Publication Type:Journal Article
From: Journal of Experimental Hematology 2000;8(4):290-294
CountryChina
Language:Chinese
Abstract: The Effect of arsenic trioxide (As(2)O(3)) on myelomonocytic progenitor cells of patients with myelodysplastic syndrome was studied. Bone marrow CFU-GM was assayed in the agar semi-solid culture, and the bone marrow cells were incubated in liquid culture and the expressions of CD33, CD15 and bcl-2 on the marrow cells were detected by APAAP method in 24 patients. The suppressive effects of As(2)O(3) to CFU-GM were increased with the rise of As(2)O(3) concentrations. The suppression of As(2)O(3) (0.388 micro mol/L) to cluster formation was stronger than to colony formation, the suppressive rates were 70.78% vs 34.05% in low-risk group, and 86.76% vs 65.86% in high-risk group (P < 0.01), respectively. 0.194 micro mol/L of As(2)O(3) decreased clusters and increased colonies in low-risk group, but decreased clusters and did not change colonies in high-risk group.

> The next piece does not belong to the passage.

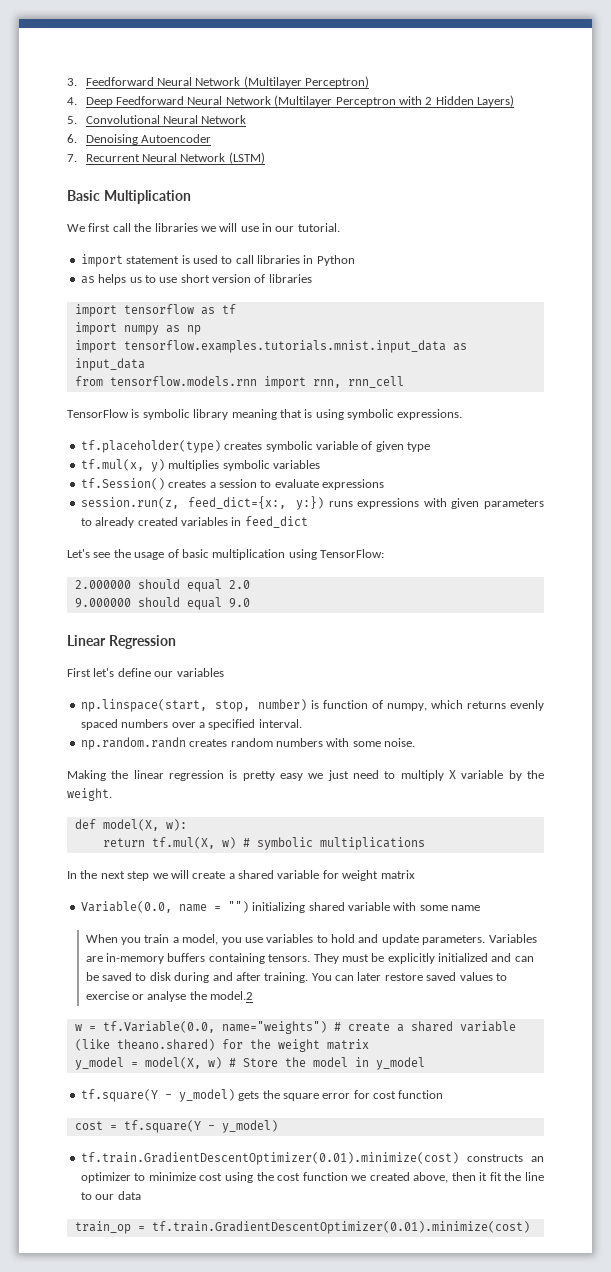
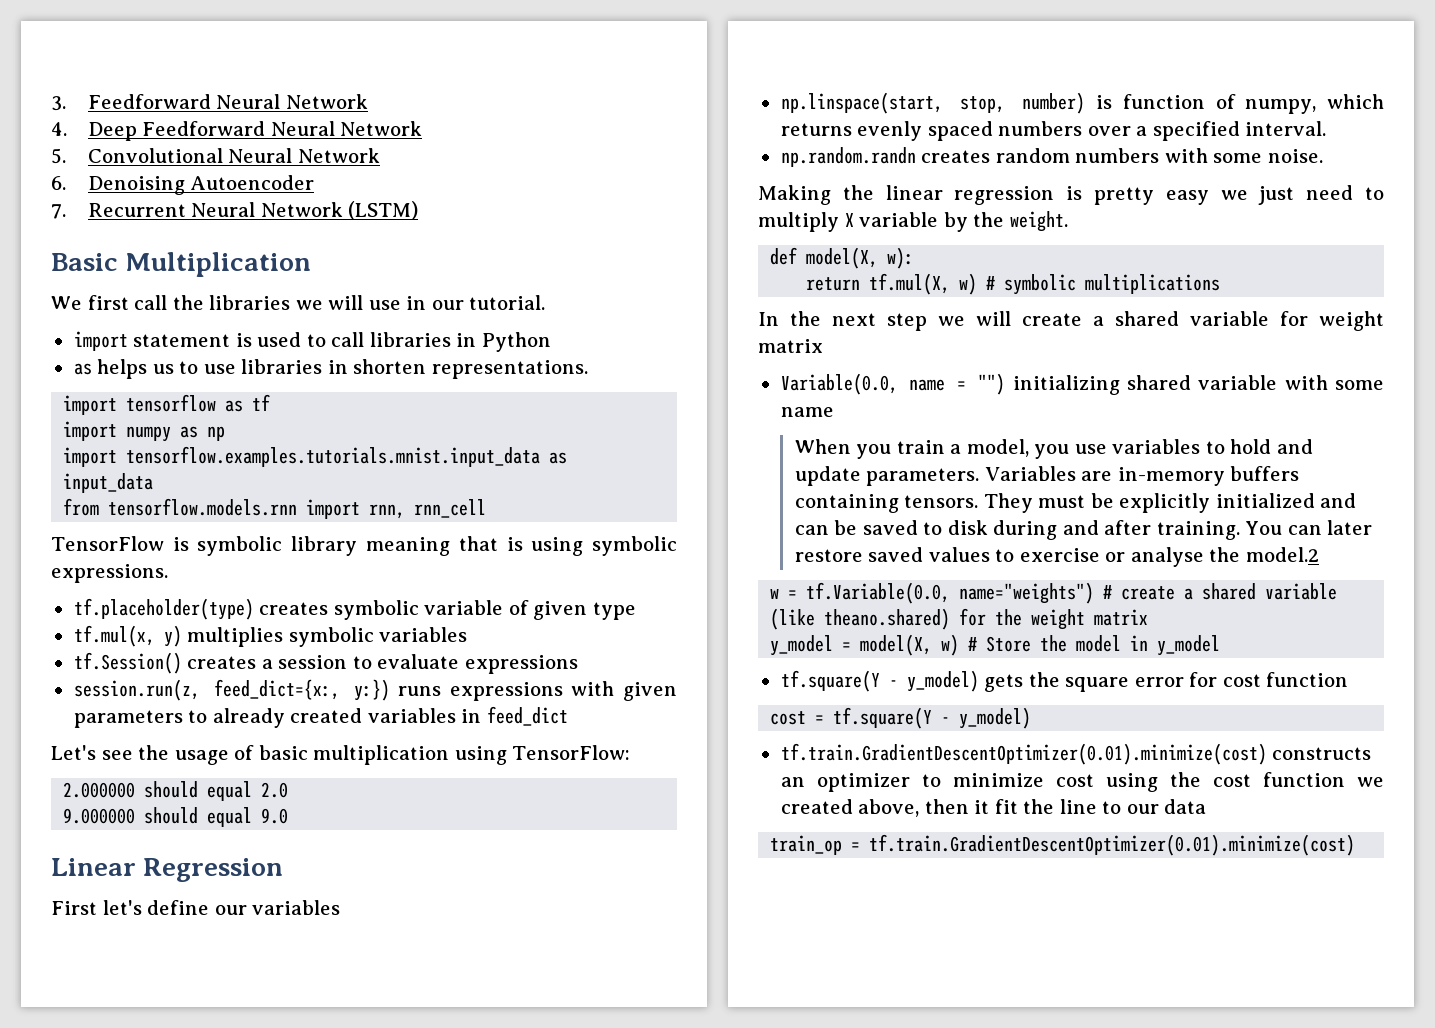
[243,76,370,88] (Multilayer Perceptron) -> (368, 101) none
[274,95,515,107] (Multilayer Perceptron with 2 Hidden Layers) -> (423, 128) none
[180,274,312,283] short version of libraries -> [241,359,588,379] libraries in shorten representations.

High concentration (1.94 micro mol/L) of As(2)O(3) downregulated the expression rate of CD33 and CD15 in both groups, and low concentration (0.194 micro mol/L) downregulated the expression rate of CD33 and upregulated the expression rate of CD15 in low-risk group, but decreased expression of CD33 and did not alter CD15 in high-risk group. At the same time, the high concentration of As(2)O(3) downregulated expression of bcl-2 and resulted in karyopyknosis and cytoplasm condensation; low concentration generated similar effect on expression of bcl-2 and cell morphology in high-risk group, but did not affect in low-risk. It is concluded that As(2)O(3) suppressed myelopoiesis and impelled myelomonocytic cells to apoptosis, low concentration of As(2)O(3) induced the proliferation and differentiation of myelomonocytic cells in low-risk group, however, suppressed the growth of myelomonocytic cells and accelerated the cells apoptosis in high-risk group.